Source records
..........
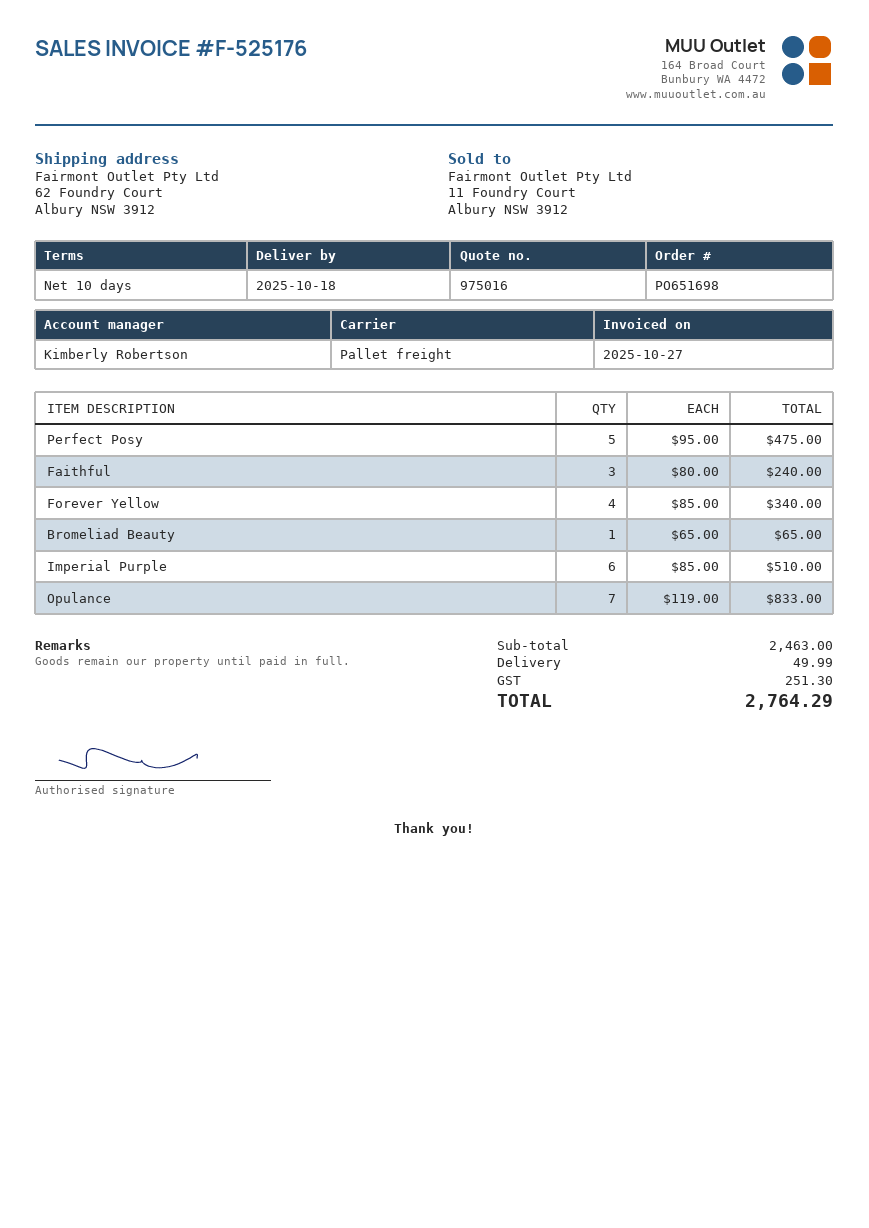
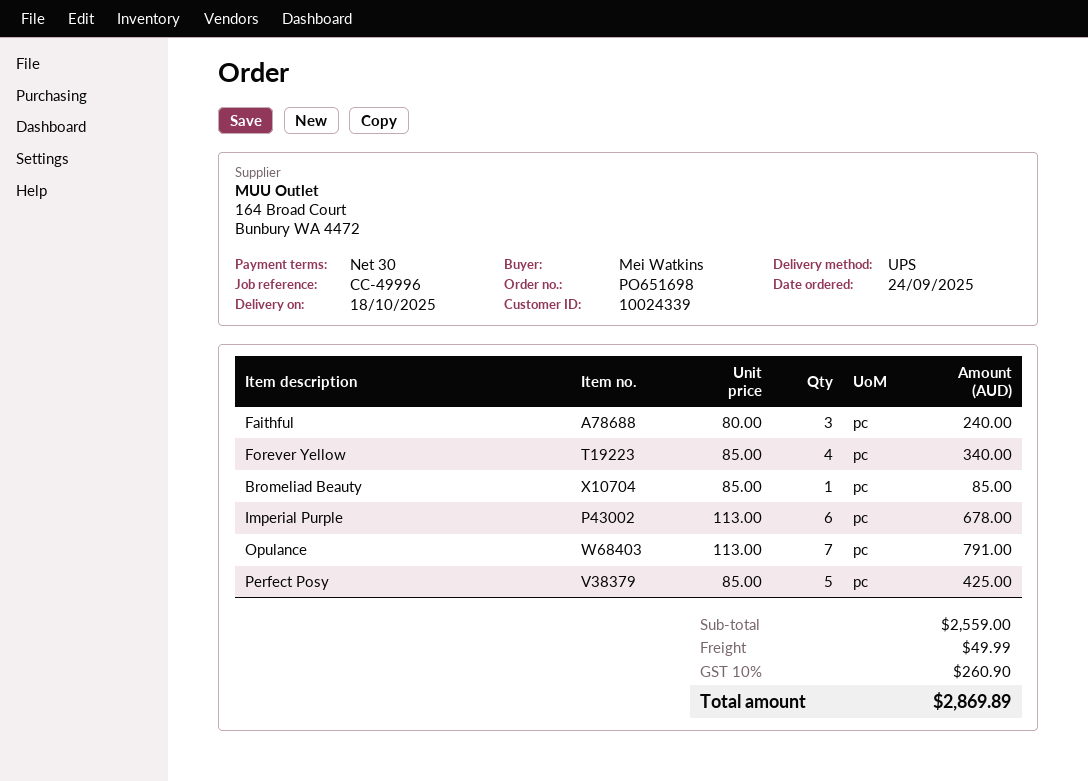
payment terms: 10 days -> 30 days
shipping method: pallet freight -> UPS
Perfect Posy: 5 x 95.00 = 475.00 -> 5 x 85.00 = 425.00
Bromeliad Beauty: 1 x 65.00 = 65.00 -> 1 x 85.00 = 85.00
Imperial Purple: 6 x 85.00 = 510.00 -> 6 x 113.00 = 678.00
Opulance: 7 x 119.00 = 833.00 -> 7 x 113.00 = 791.00
subtotal: 2463.00 -> 2559.00
tax: 251.30 -> 260.90
total: 2764.29 -> 2869.89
..........
All lines from the one with "Perfect Posy: 5" onward to the end of the records above should be repeated exactly, and only those lines.

Perfect Posy: 5 x 95.00 = 475.00 -> 5 x 85.00 = 425.00
Bromeliad Beauty: 1 x 65.00 = 65.00 -> 1 x 85.00 = 85.00
Imperial Purple: 6 x 85.00 = 510.00 -> 6 x 113.00 = 678.00
Opulance: 7 x 119.00 = 833.00 -> 7 x 113.00 = 791.00
subtotal: 2463.00 -> 2559.00
tax: 251.30 -> 260.90
total: 2764.29 -> 2869.89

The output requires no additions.